When Neutral Turns Negative: Cross-Domain Failure Modes in Hinglish Political Sentiment Analysis
Proceedings of the Second Workshop on Building Educational Applications Using NLP
Abstract
Sentiment analysis models are increasingly deployed to analyze political discourse, yet strong in-domain performance does not guarantee robustness under domain shift. We study cross-domain generalization in Hinglish (Hindi–English code-mixed) sentiment analysis by evaluating a fine-tuned XLM-RoBERTa classifier, trained on 29,000 general-domain Hinglish sentences, on a curated benchmark of politically oriented Hinglish text.

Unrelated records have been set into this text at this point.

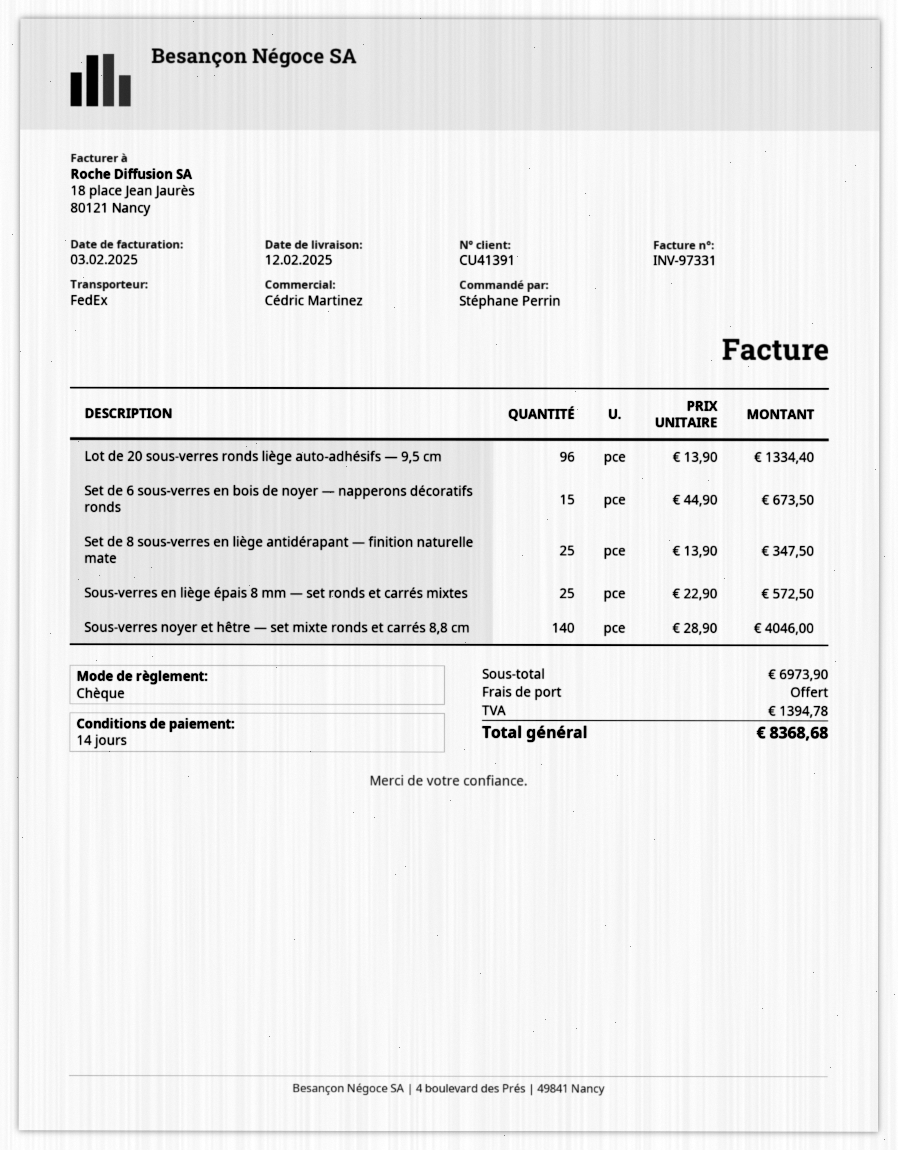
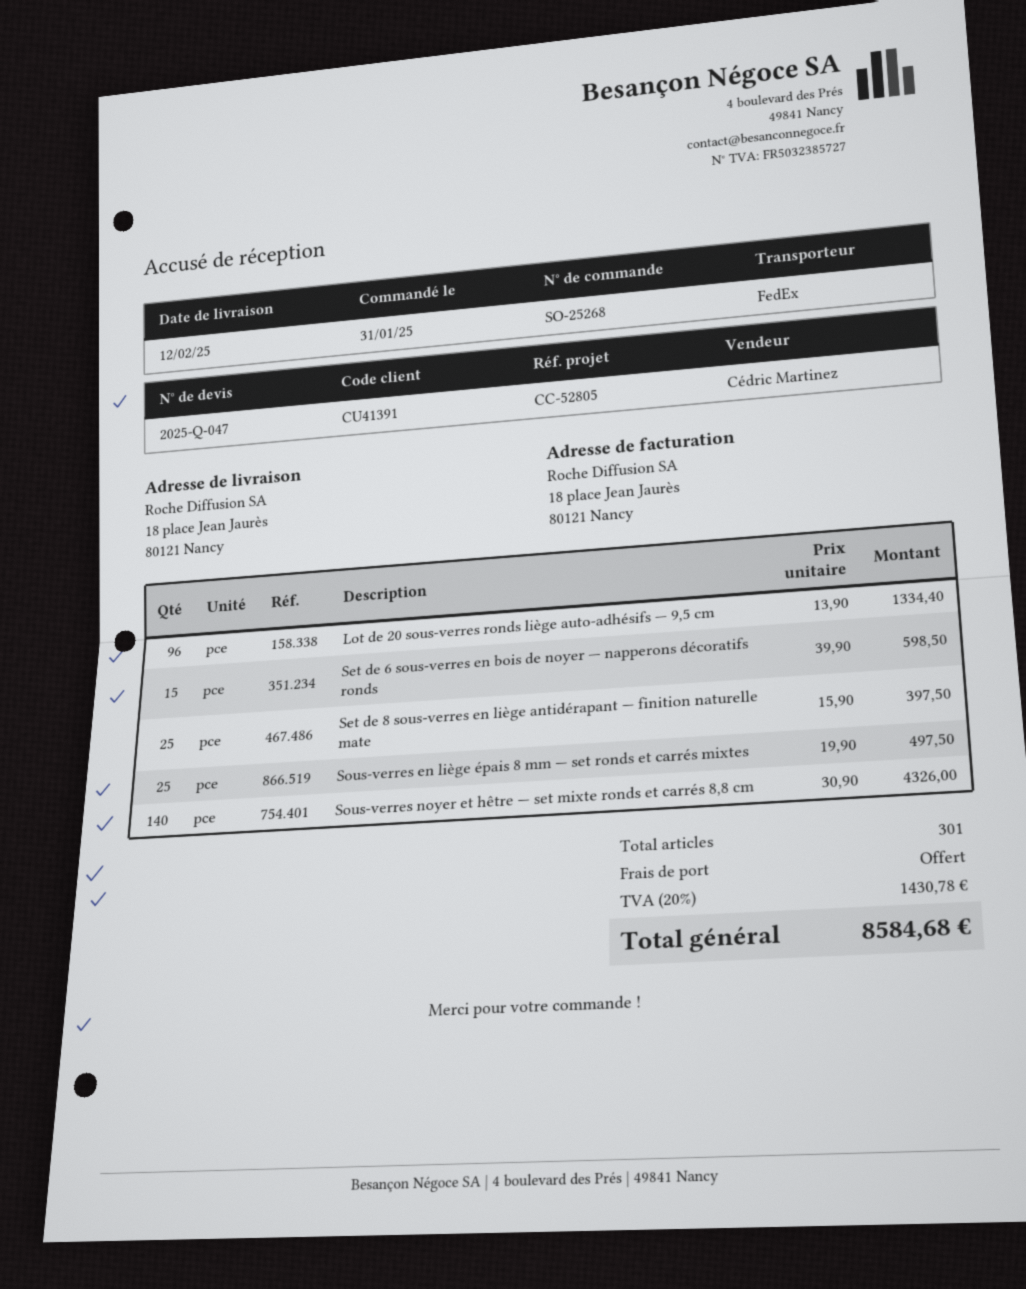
Set de 6 sous-verres en bois de noyer — napperons décoratifs ronds: 15 x 44.90 = 673.50 -> 15 x 39.90 = 598.50
Set de 8 sous-verres en liège antidérapant — finition naturelle mate: 25 x 13.90 = 347.50 -> 25 x 15.90 = 397.50
Sous-verres en liège épais 8 mm — set ronds et carrés mixtes: 25 x 22.90 = 572.50 -> 25 x 19.90 = 497.50
Sous-verres noyer et hêtre — set mixte ronds et carrés 8,8 cm: 140 x 28.90 = 4046.00 -> 140 x 30.90 = 4326.00
tax: 1394.78 -> 1430.78
total: 8368.68 -> 8584.68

While the model achieves 92.02% accuracy in-domain, performance drops to 71.83% under political domain shift. Error analysis reveals a pronounced directional bias with 48.9% of neutral political statements misclassified as negative, indicating a systematic neutrality-to-negative shift. In addition, 87.5% of incorrect predictions are assigned confidence scores above 95%, pointing to severe miscalibration under distribution shift. We further compare these results against an instruction-tuned large language model (Llama 3.3), which achieves 90.85% zero-shot accuracy and 94.37% accuracy with contextual prompting, while substantially reducing neutrality bias. Our findings indicate the need for domain-aware evaluation, calibration diagnostics, and explicit reporting of failure modes when deploying sentiment models in politically sensitive settings.